**What you should do**
Scan the listing below. Return every line containing the string "width".

**Data shown**
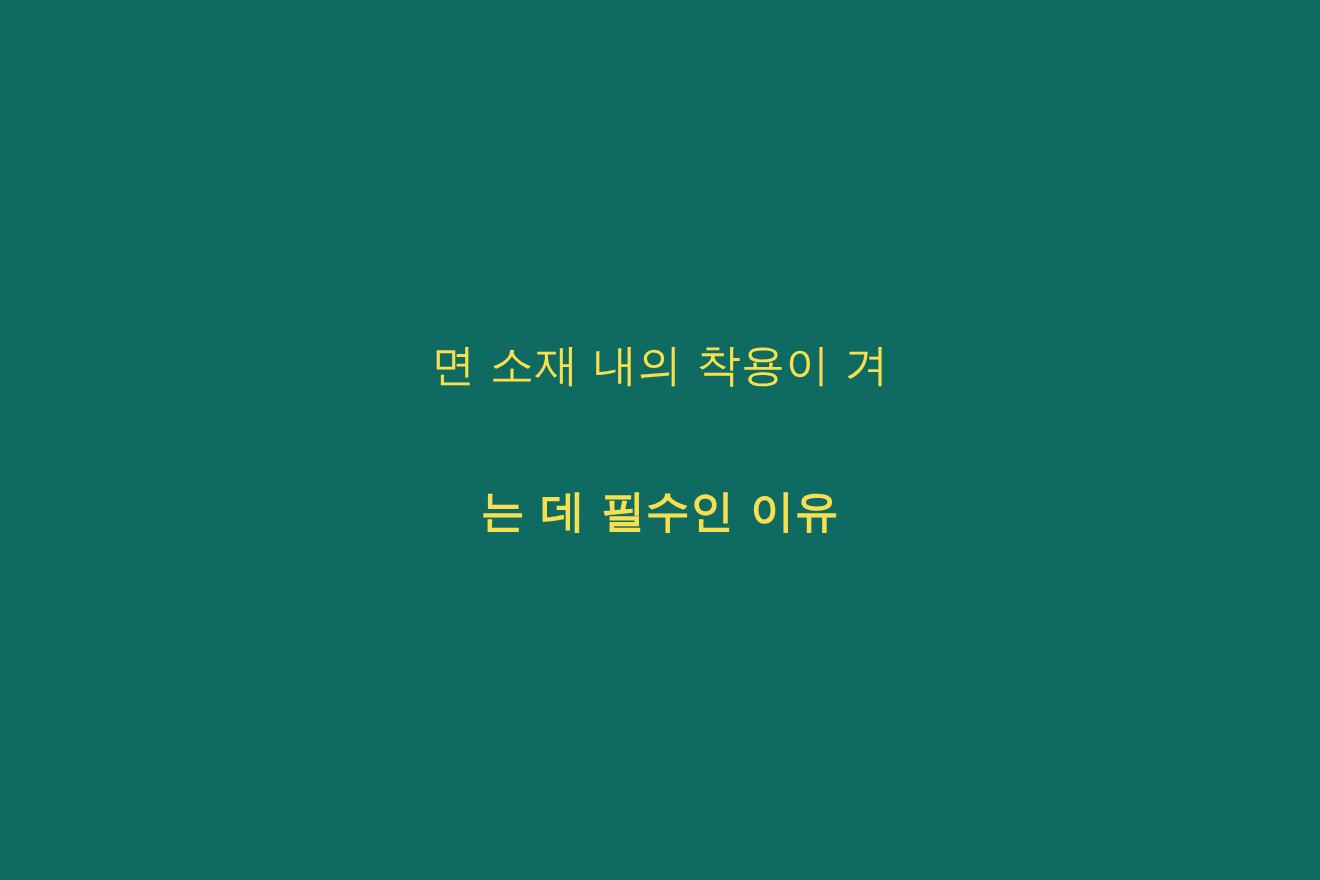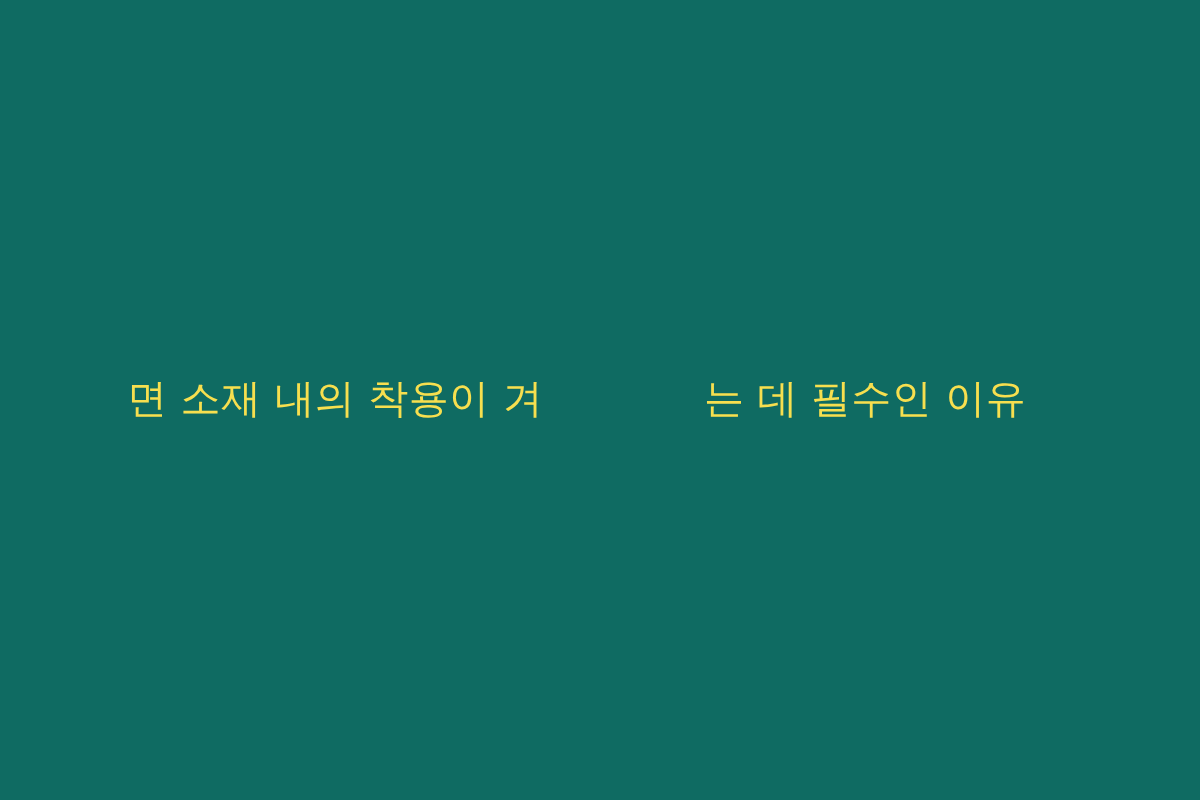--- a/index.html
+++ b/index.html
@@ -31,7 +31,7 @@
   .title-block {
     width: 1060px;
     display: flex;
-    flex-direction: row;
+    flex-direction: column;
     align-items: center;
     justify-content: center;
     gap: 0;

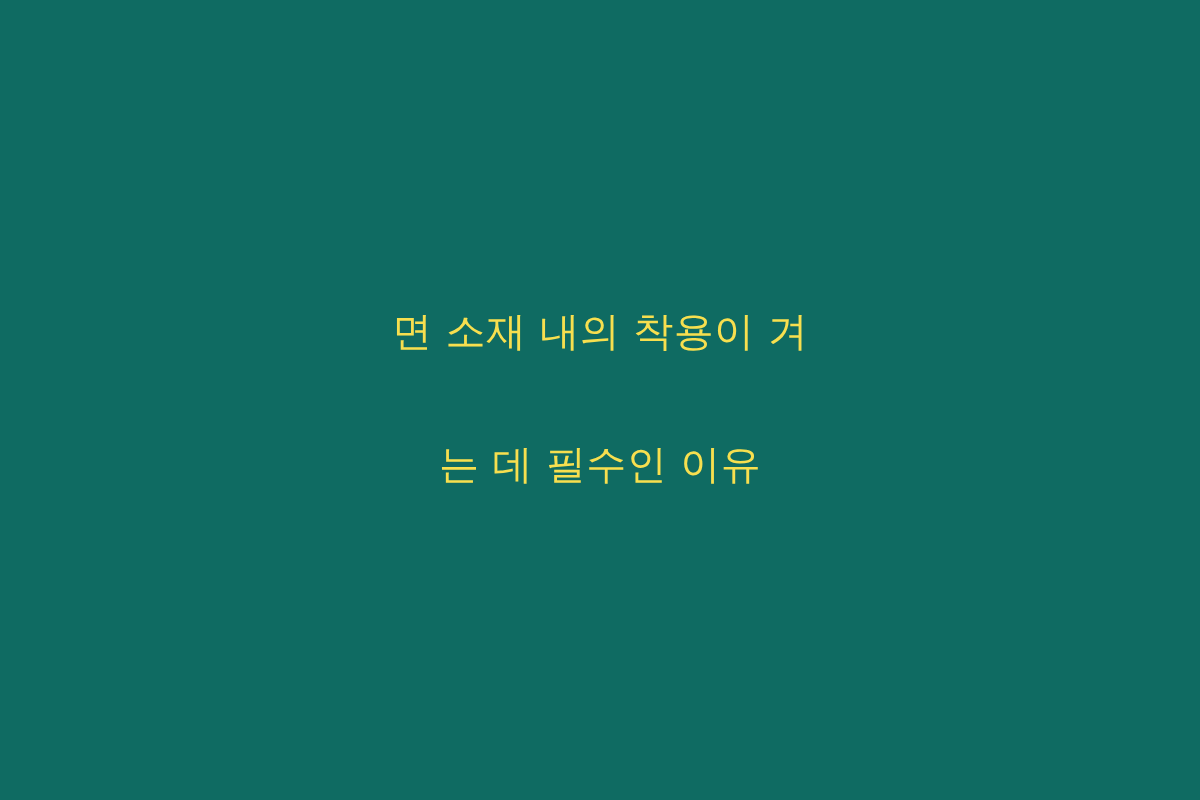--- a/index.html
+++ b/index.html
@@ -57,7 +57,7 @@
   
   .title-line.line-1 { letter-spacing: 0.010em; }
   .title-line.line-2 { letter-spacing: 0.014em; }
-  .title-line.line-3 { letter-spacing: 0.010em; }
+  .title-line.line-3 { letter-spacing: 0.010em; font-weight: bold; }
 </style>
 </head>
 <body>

---

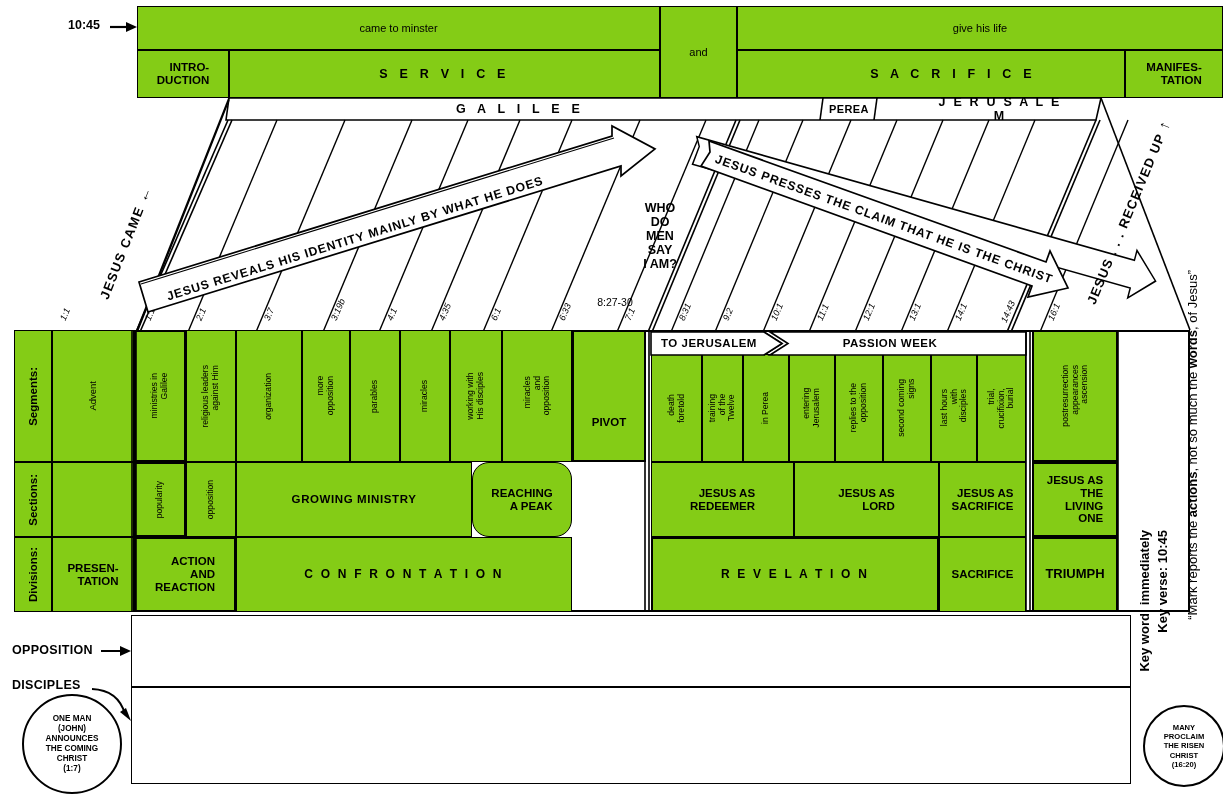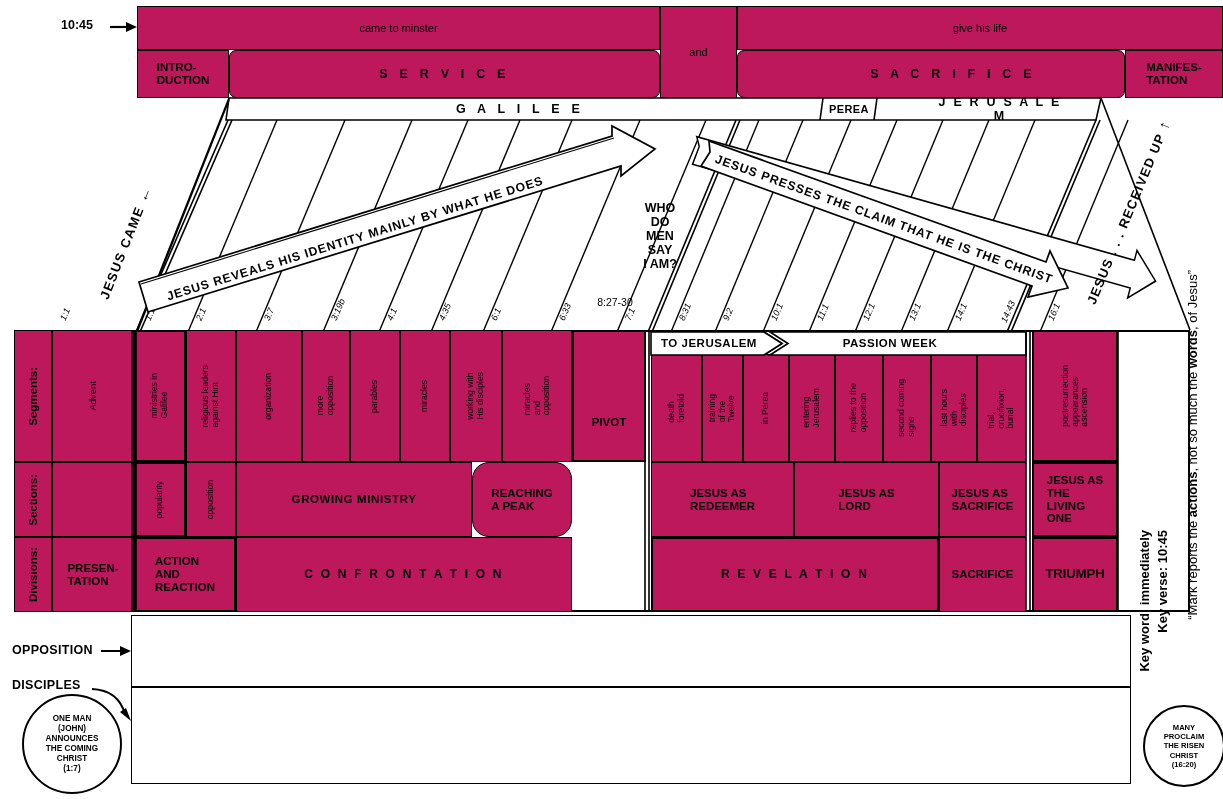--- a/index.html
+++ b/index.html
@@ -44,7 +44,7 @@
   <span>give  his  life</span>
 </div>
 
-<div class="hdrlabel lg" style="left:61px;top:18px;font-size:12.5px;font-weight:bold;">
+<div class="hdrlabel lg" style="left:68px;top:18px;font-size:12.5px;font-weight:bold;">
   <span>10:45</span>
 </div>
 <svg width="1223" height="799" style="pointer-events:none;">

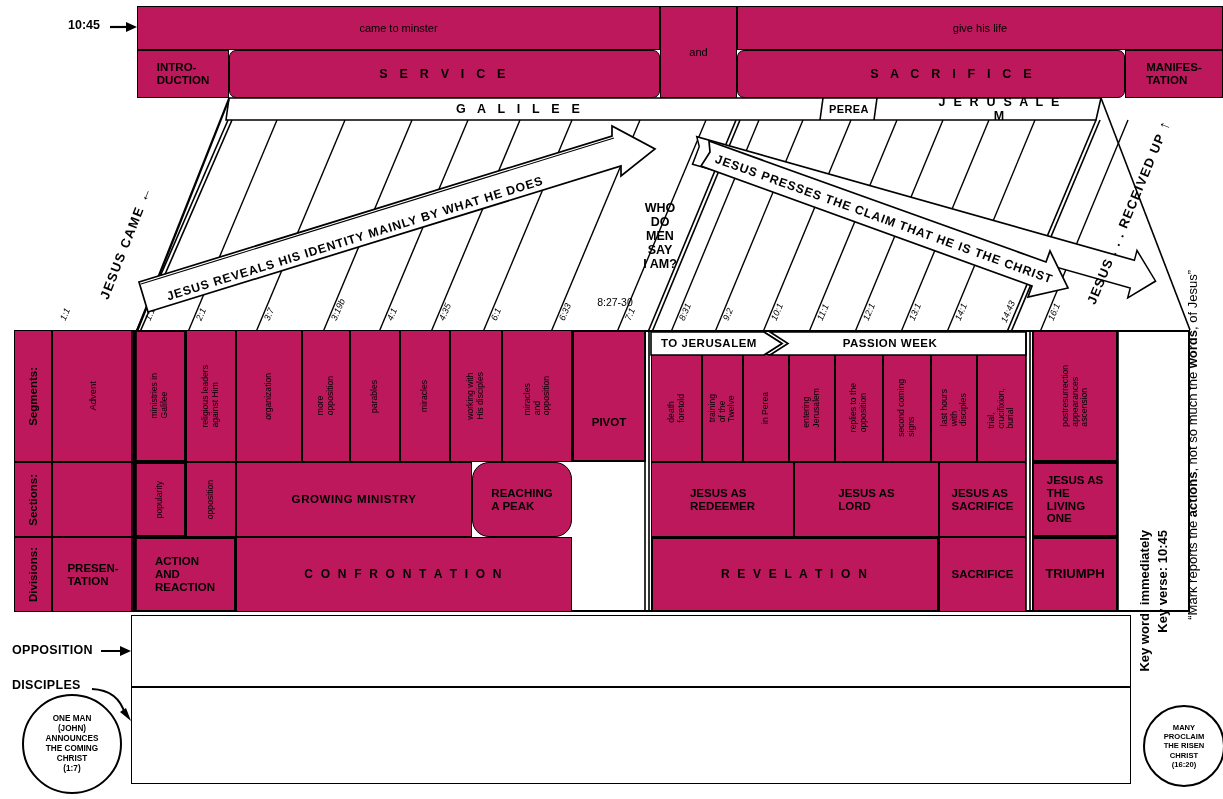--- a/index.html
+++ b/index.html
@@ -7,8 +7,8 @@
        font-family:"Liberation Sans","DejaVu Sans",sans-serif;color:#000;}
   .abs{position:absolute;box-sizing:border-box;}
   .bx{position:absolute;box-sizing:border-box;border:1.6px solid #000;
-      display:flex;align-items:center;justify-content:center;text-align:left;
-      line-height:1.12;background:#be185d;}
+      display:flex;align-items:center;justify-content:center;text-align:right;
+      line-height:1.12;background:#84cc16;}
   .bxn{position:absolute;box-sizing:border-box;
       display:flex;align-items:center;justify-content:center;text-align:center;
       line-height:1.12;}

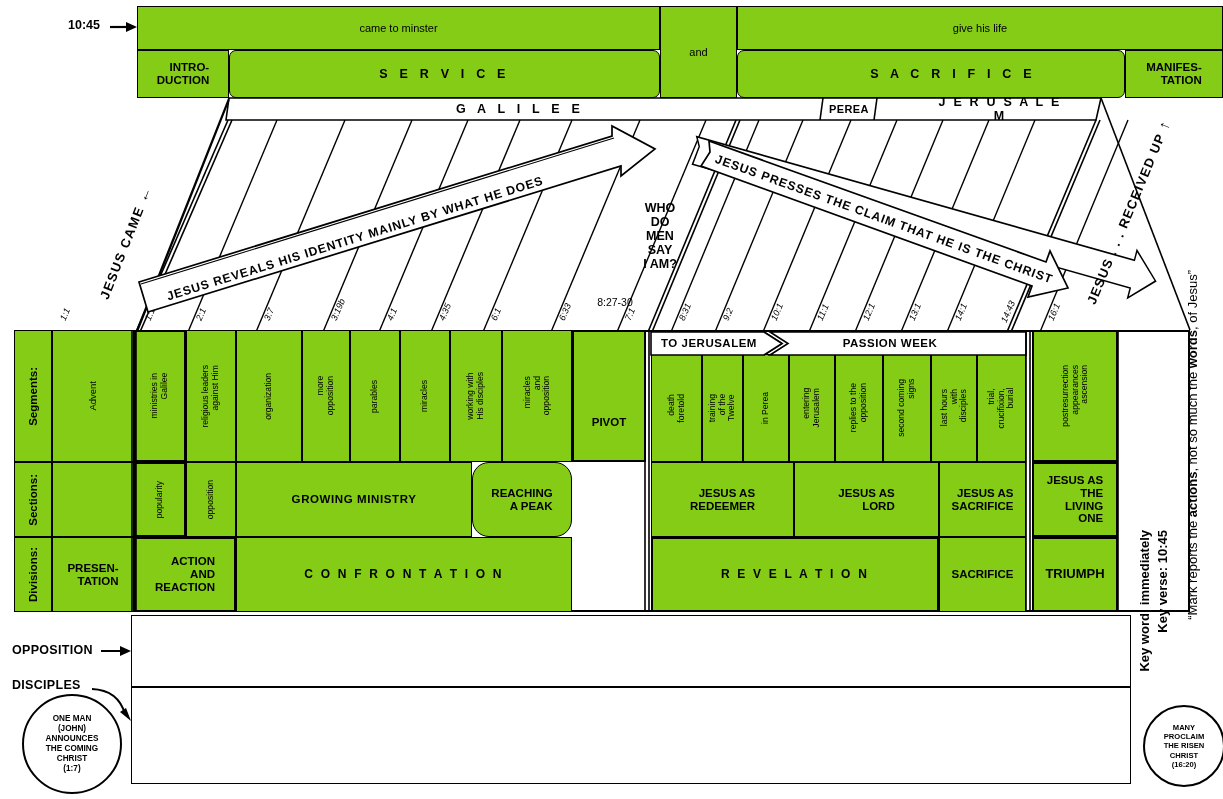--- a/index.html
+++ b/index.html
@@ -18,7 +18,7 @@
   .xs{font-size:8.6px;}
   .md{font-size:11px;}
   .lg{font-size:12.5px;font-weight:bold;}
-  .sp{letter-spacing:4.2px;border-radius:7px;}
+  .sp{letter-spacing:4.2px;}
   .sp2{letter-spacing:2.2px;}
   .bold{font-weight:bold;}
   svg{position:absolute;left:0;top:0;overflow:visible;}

**Response**
     width: 1060px;
 <svg width="1223" height="799" style="pointer-events:none;">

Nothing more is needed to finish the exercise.